→ Task prompt
Look below for the lines from the one with "OWA TONER COMPATIBLE" to the one with "total: 6701.34 -> 7396.00", and copy exactly those lines, both ends included.

→ Supplied material
Content starts

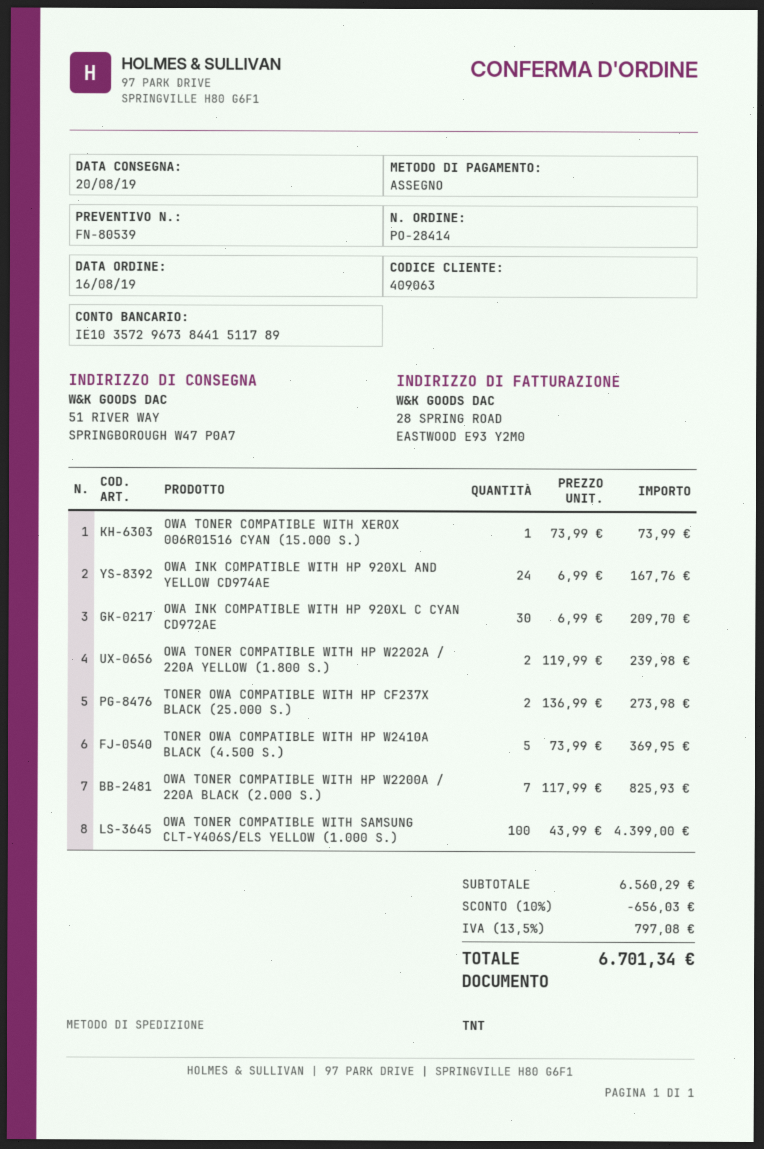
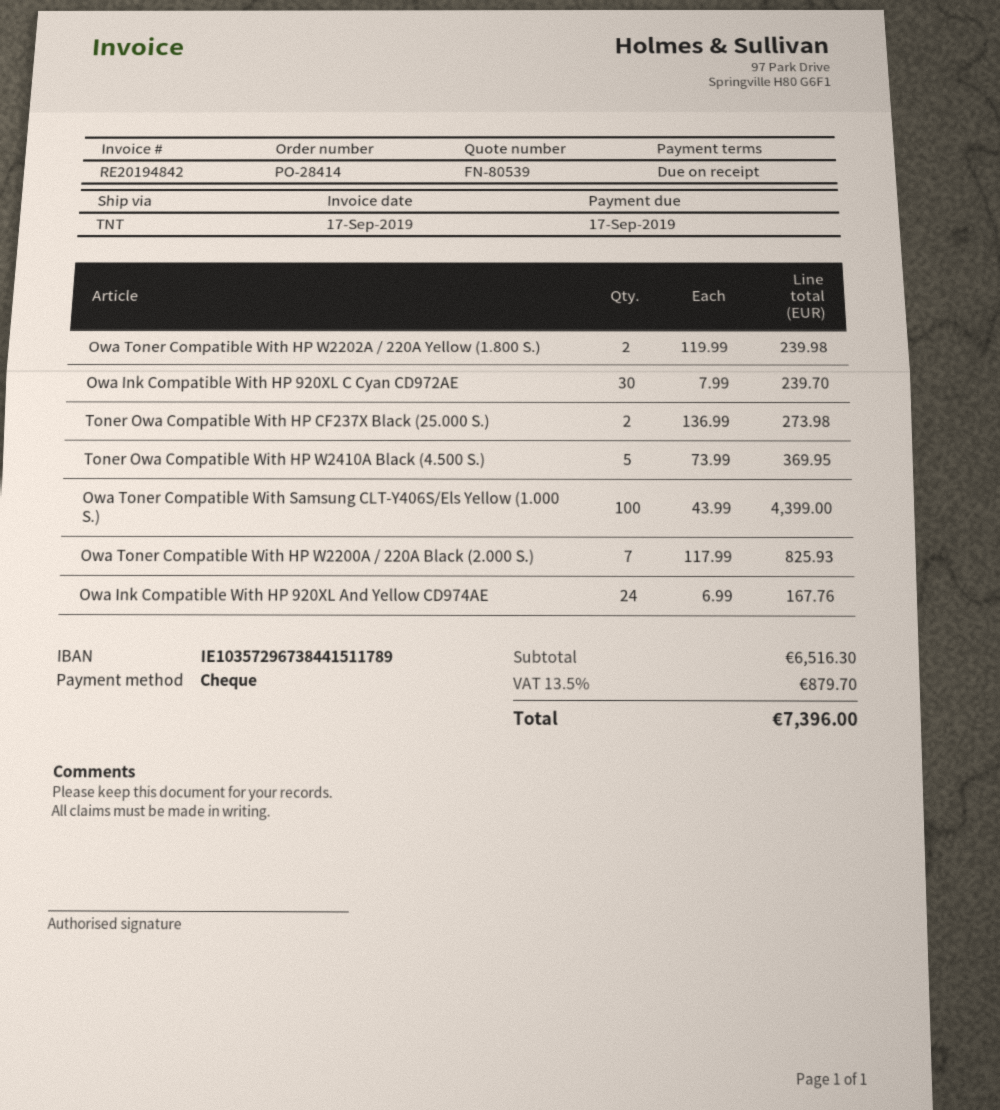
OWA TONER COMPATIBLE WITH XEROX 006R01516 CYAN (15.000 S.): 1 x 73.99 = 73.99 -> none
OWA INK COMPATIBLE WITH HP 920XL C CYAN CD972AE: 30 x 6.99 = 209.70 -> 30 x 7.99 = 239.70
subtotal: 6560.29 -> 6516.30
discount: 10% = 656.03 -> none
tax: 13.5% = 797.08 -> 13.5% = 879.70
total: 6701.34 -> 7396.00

Content ends
Content starts

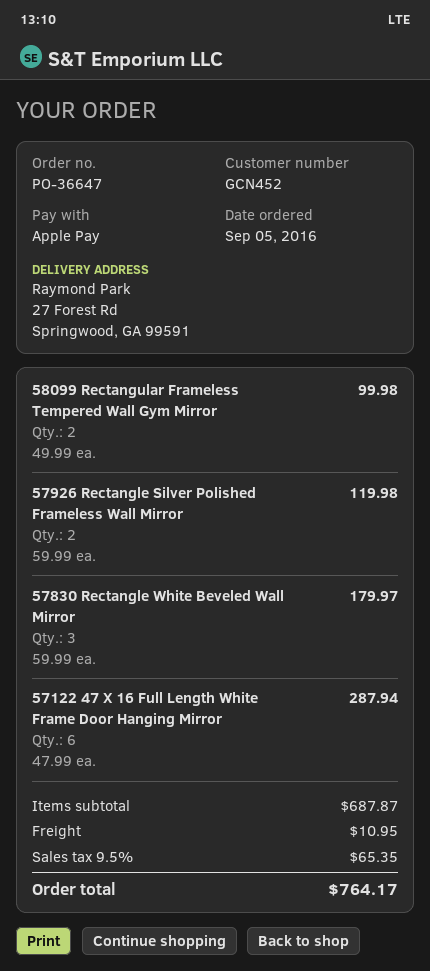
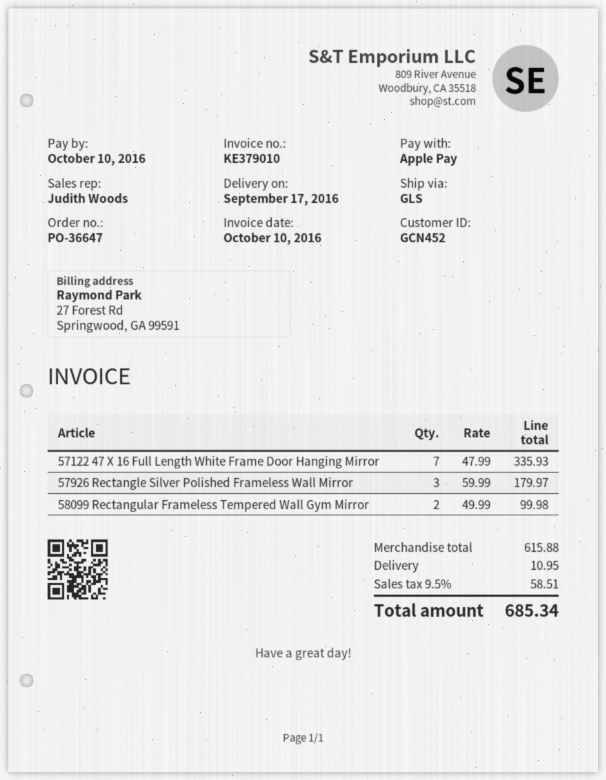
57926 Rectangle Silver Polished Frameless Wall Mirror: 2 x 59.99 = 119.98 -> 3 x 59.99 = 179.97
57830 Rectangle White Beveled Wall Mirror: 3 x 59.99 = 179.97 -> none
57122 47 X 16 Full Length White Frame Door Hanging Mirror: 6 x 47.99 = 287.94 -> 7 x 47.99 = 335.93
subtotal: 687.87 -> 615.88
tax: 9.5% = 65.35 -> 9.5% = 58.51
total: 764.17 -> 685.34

Content ends
Content starts

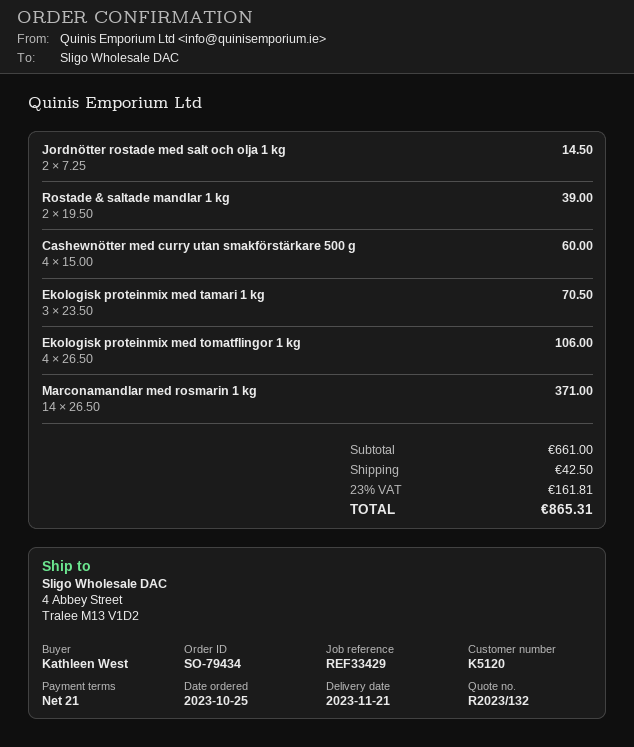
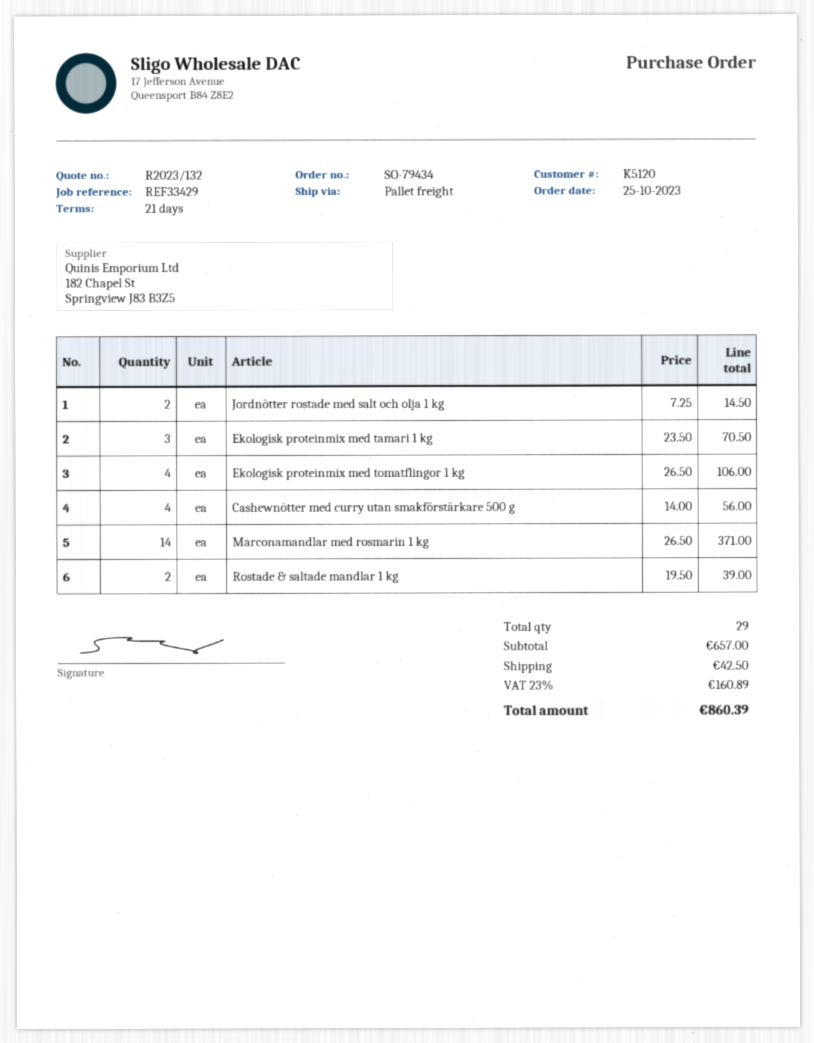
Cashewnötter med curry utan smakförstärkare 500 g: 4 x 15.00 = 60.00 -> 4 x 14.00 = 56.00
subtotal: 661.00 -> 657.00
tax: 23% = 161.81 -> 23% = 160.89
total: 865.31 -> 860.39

Content ends

→ Task answer
OWA TONER COMPATIBLE WITH XEROX 006R01516 CYAN (15.000 S.): 1 x 73.99 = 73.99 -> none
OWA INK COMPATIBLE WITH HP 920XL C CYAN CD972AE: 30 x 6.99 = 209.70 -> 30 x 7.99 = 239.70
subtotal: 6560.29 -> 6516.30
discount: 10% = 656.03 -> none
tax: 13.5% = 797.08 -> 13.5% = 879.70
total: 6701.34 -> 7396.00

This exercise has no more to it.